> **Prompt**:
Would you give the number of lines in the entries that contain the word "desc"? Nothing else is needed.

> **Recorded data**:
Content starts
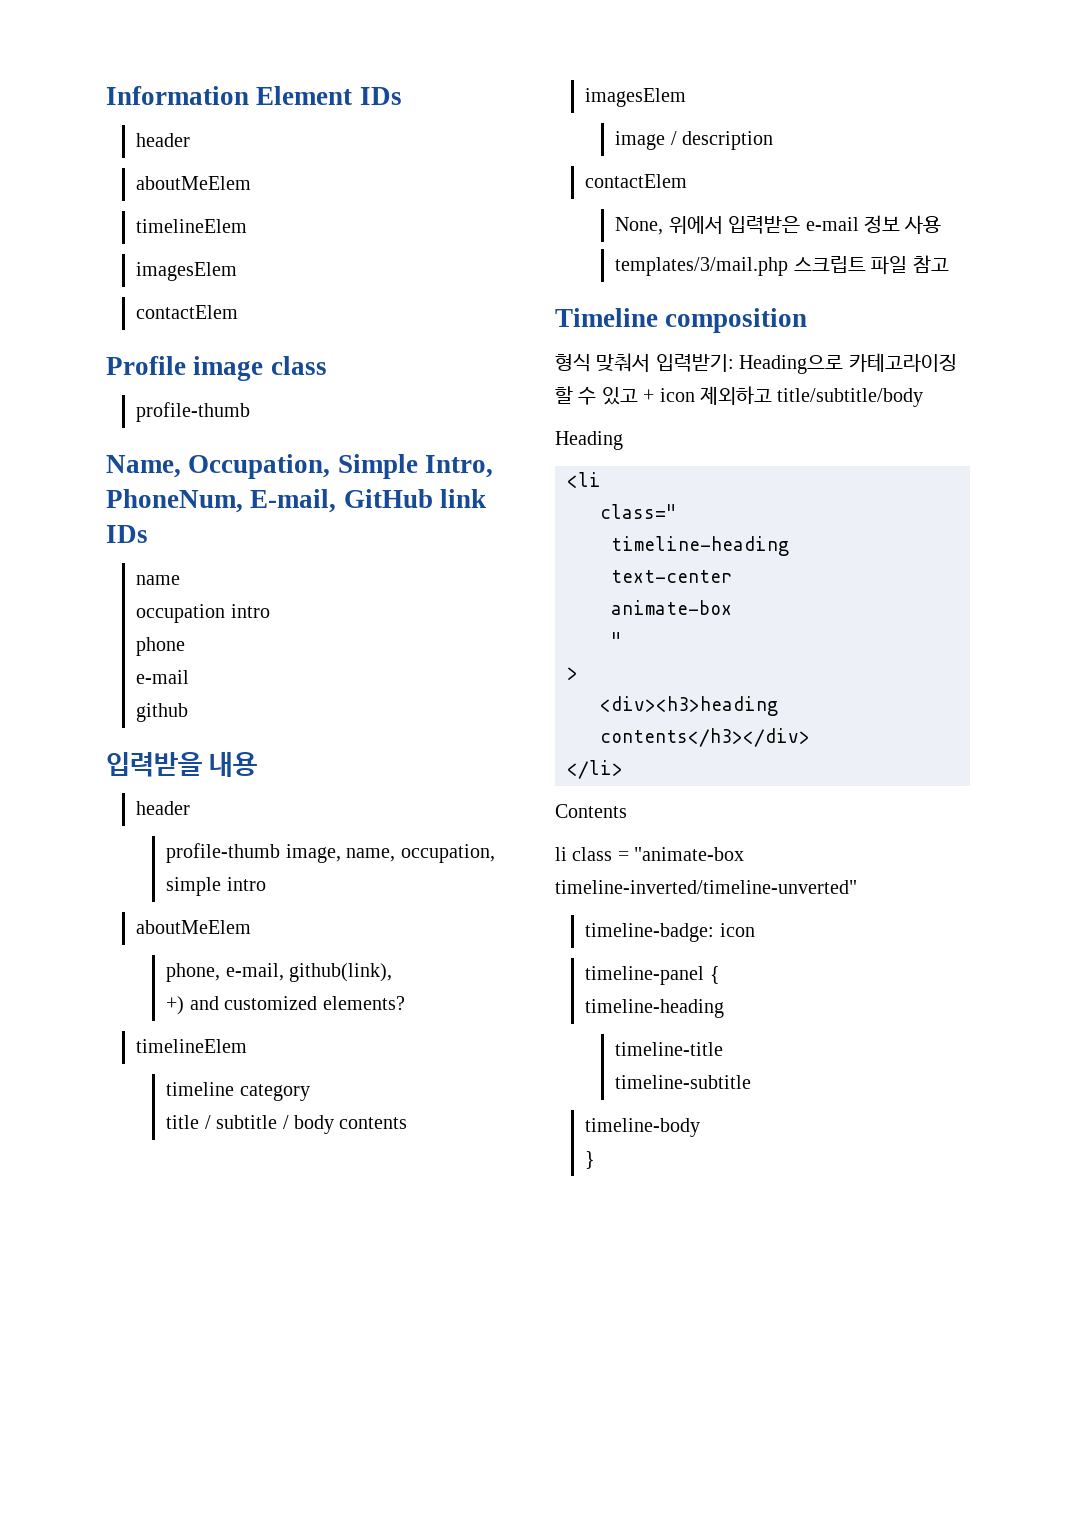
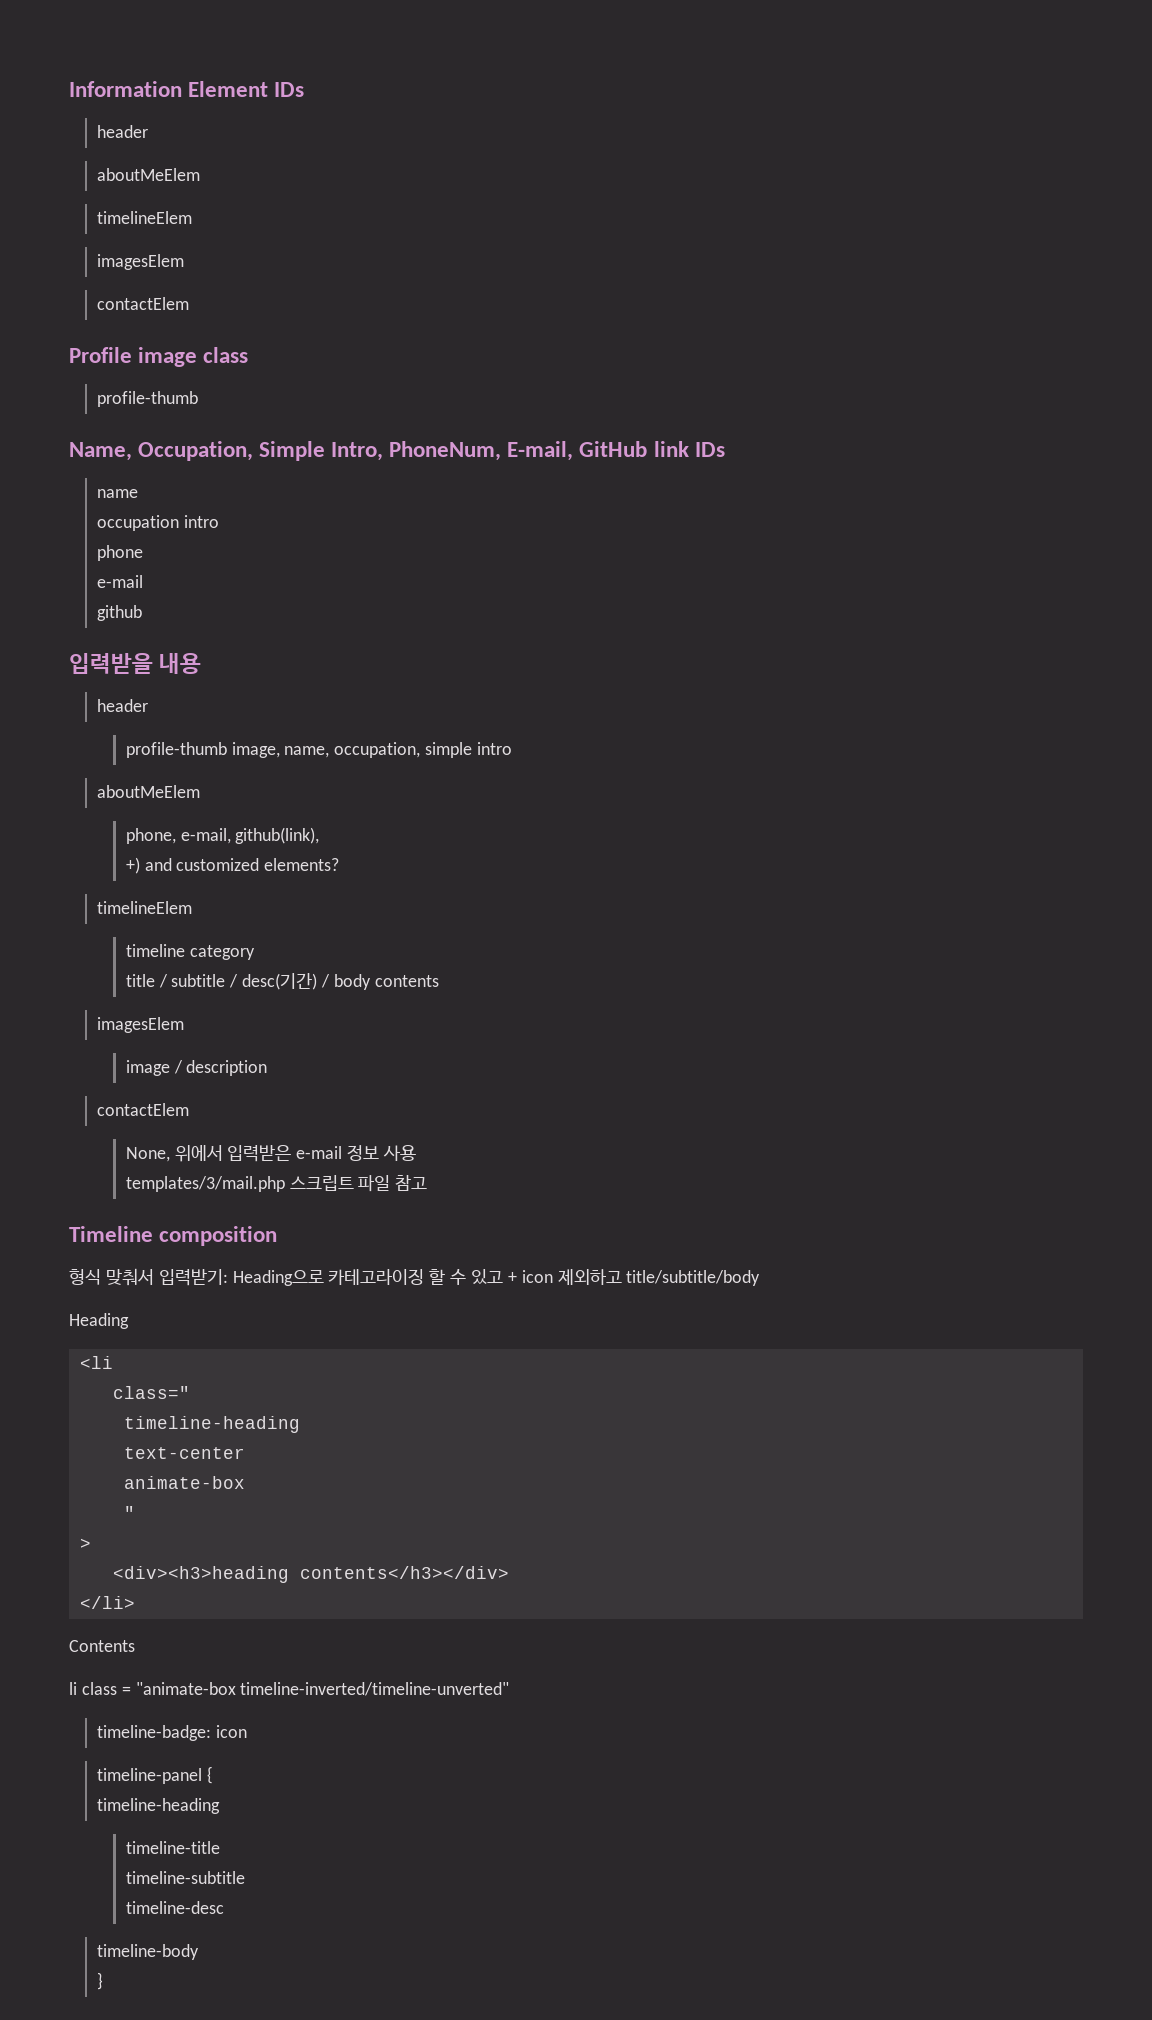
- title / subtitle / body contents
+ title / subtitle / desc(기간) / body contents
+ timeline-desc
Content ends
Content starts
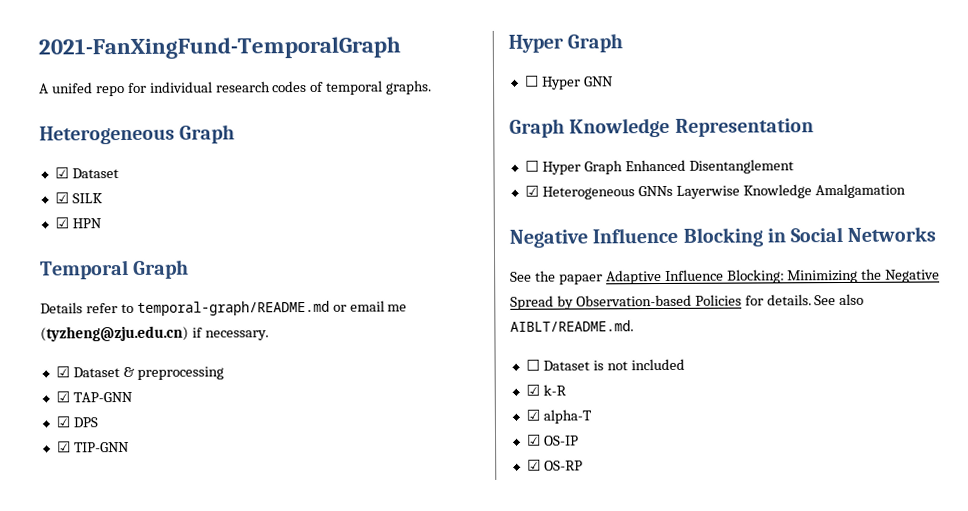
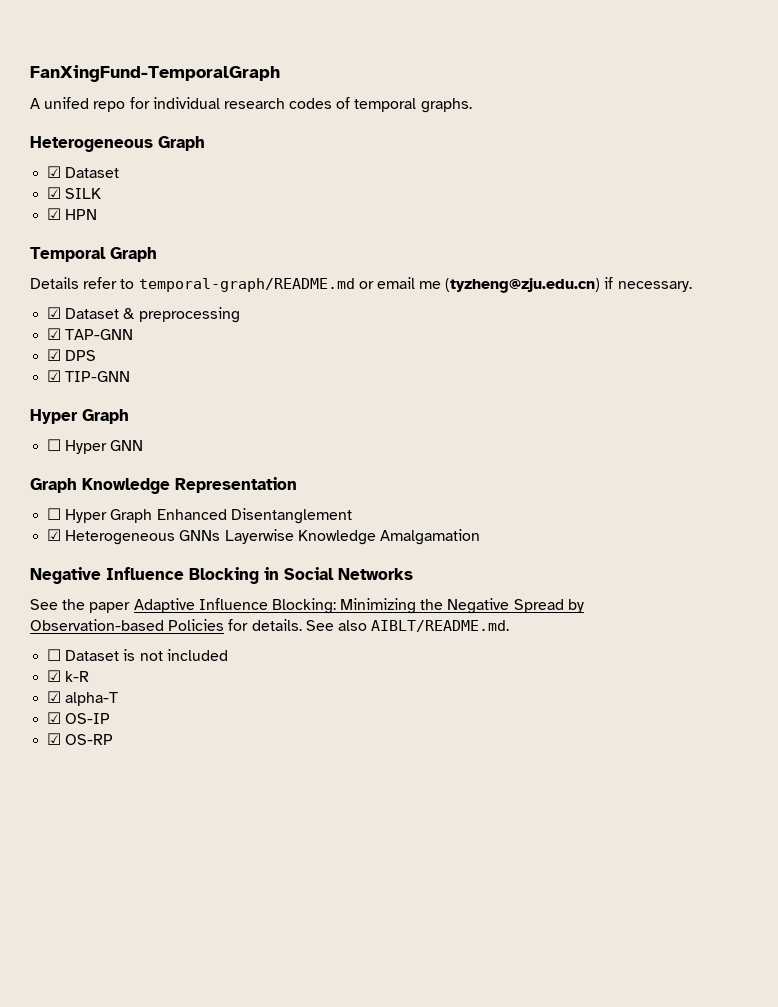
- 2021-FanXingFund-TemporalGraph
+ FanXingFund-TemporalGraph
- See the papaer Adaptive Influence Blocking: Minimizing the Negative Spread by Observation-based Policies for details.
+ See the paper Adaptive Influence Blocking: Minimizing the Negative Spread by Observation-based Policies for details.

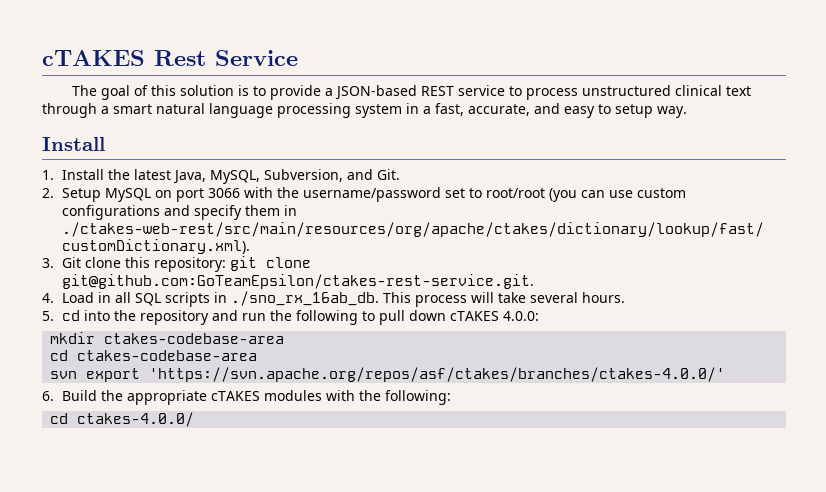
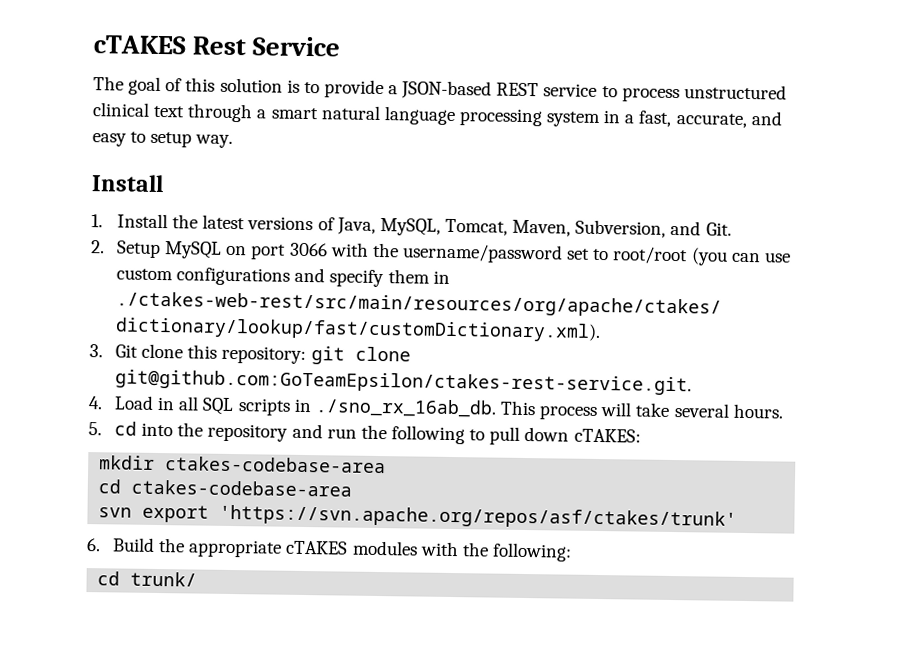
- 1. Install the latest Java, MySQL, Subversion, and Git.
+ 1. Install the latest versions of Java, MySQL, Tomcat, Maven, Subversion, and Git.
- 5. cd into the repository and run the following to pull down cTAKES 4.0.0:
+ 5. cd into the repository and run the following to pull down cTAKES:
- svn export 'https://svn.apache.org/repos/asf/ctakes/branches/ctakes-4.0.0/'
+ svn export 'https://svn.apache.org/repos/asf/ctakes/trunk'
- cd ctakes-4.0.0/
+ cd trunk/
Content ends
> **Response area**:
2